▶ [Records supplied]:
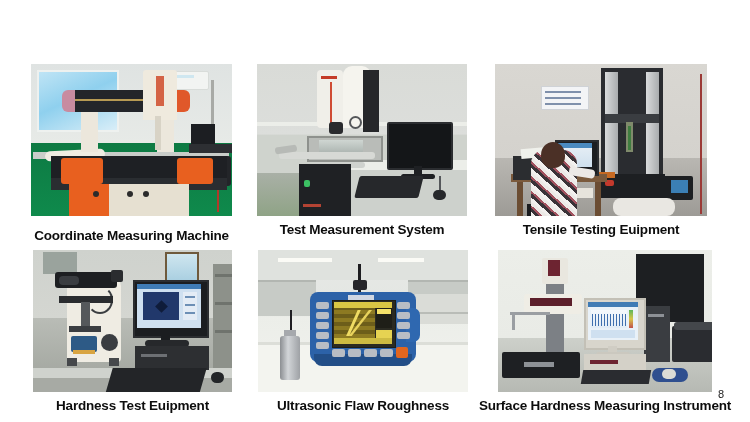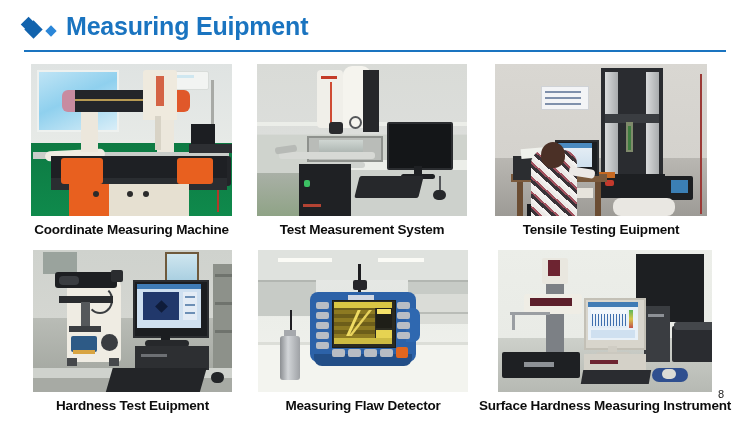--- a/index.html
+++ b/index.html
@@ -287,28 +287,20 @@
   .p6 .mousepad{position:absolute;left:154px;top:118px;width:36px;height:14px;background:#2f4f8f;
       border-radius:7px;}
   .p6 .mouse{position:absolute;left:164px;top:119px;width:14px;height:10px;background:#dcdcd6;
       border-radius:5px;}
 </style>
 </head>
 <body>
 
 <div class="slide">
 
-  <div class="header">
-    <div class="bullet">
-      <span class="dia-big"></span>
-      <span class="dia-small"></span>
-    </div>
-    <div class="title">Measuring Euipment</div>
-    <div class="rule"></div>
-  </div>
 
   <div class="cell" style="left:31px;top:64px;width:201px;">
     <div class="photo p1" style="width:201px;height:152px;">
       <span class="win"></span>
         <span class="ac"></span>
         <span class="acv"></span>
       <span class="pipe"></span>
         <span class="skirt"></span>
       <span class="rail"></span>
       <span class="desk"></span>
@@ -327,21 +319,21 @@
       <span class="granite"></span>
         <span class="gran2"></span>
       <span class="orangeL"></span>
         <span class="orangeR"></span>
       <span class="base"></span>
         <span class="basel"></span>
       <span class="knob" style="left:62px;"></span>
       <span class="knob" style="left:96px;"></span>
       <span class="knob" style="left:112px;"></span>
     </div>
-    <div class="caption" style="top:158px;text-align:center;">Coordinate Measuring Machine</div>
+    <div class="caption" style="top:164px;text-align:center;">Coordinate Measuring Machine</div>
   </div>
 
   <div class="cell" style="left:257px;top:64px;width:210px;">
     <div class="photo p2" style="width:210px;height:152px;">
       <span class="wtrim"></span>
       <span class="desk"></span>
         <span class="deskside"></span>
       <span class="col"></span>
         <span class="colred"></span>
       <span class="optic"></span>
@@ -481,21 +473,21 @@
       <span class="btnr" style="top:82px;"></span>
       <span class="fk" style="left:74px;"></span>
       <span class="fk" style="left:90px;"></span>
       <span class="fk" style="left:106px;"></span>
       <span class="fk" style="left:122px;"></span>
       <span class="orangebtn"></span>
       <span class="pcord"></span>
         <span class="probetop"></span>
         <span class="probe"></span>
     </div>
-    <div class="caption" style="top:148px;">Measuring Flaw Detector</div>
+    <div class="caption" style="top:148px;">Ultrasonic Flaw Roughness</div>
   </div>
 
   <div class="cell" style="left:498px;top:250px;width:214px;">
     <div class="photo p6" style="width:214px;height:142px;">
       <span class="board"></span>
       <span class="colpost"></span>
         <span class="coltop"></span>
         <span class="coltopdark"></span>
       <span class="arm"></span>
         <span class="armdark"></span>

* * *

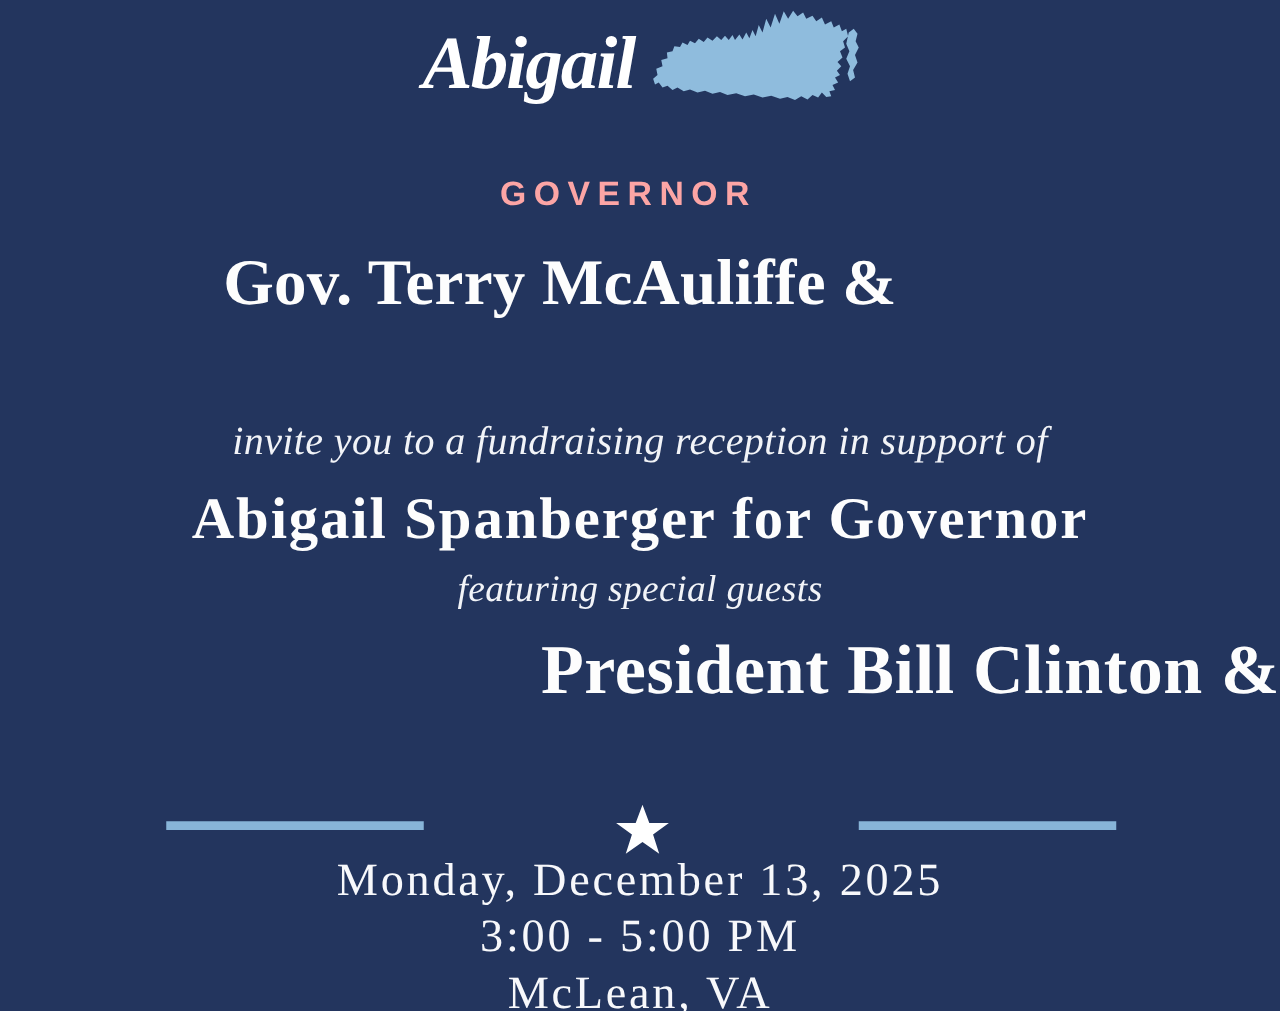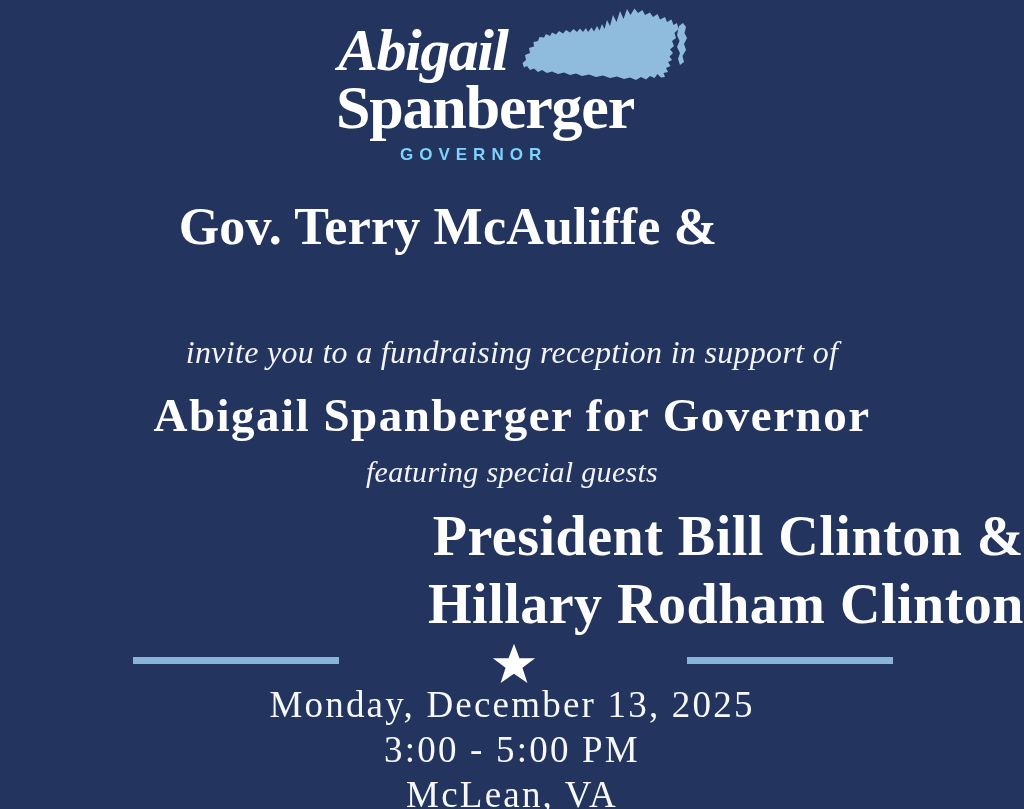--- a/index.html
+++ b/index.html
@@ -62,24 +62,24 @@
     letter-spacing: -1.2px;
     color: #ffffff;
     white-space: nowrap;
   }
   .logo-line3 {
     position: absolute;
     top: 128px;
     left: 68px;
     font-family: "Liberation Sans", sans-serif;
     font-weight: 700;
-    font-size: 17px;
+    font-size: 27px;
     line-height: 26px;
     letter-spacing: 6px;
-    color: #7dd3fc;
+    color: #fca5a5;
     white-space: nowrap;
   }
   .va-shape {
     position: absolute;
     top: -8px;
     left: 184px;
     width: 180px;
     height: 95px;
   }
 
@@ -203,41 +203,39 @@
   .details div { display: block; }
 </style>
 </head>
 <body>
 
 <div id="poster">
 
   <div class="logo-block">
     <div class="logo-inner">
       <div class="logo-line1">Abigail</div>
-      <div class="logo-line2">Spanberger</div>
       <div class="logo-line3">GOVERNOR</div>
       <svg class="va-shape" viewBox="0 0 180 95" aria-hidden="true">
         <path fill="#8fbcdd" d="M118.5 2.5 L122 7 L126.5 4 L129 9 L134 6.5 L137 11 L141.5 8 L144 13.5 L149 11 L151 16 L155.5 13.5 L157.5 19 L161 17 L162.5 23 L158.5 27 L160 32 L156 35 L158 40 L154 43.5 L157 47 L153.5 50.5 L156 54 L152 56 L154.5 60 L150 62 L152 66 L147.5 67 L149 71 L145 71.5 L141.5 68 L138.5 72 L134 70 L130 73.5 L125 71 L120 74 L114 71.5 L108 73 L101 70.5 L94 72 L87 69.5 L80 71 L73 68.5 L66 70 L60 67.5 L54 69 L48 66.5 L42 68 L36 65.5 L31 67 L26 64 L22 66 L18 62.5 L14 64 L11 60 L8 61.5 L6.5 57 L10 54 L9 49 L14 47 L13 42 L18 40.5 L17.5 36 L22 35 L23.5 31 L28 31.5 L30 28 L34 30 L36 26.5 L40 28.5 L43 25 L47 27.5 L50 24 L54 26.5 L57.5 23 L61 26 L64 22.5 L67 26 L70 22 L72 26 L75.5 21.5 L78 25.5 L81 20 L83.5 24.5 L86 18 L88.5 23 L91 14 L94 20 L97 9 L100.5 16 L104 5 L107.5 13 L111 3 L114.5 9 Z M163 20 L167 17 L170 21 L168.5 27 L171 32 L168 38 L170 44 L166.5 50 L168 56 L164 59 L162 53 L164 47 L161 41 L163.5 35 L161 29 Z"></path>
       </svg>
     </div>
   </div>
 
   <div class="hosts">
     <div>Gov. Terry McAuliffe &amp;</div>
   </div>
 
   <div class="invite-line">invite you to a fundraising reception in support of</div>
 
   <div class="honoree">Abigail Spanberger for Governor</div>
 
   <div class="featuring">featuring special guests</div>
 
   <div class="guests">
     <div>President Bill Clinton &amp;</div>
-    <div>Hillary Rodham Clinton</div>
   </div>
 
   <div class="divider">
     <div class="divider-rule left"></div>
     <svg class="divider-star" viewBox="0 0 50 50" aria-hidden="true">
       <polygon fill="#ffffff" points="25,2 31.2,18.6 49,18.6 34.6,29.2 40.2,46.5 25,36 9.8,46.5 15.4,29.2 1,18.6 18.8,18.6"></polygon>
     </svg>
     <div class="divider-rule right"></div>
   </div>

▶ [The problem]:
Using the data above, print exactly the lines from the line that contains "left: 68px;" through the line that contains "width: 180px;", with both included.

▶ [Completed task]:
     left: 68px;
     font-family: "Liberation Sans", sans-serif;
     font-weight: 700;
-    font-size: 17px;
+    font-size: 27px;
     line-height: 26px;
     letter-spacing: 6px;
-    color: #7dd3fc;
+    color: #fca5a5;
     white-space: nowrap;
   }
   .va-shape {
     position: absolute;
     top: -8px;
     left: 184px;
     width: 180px;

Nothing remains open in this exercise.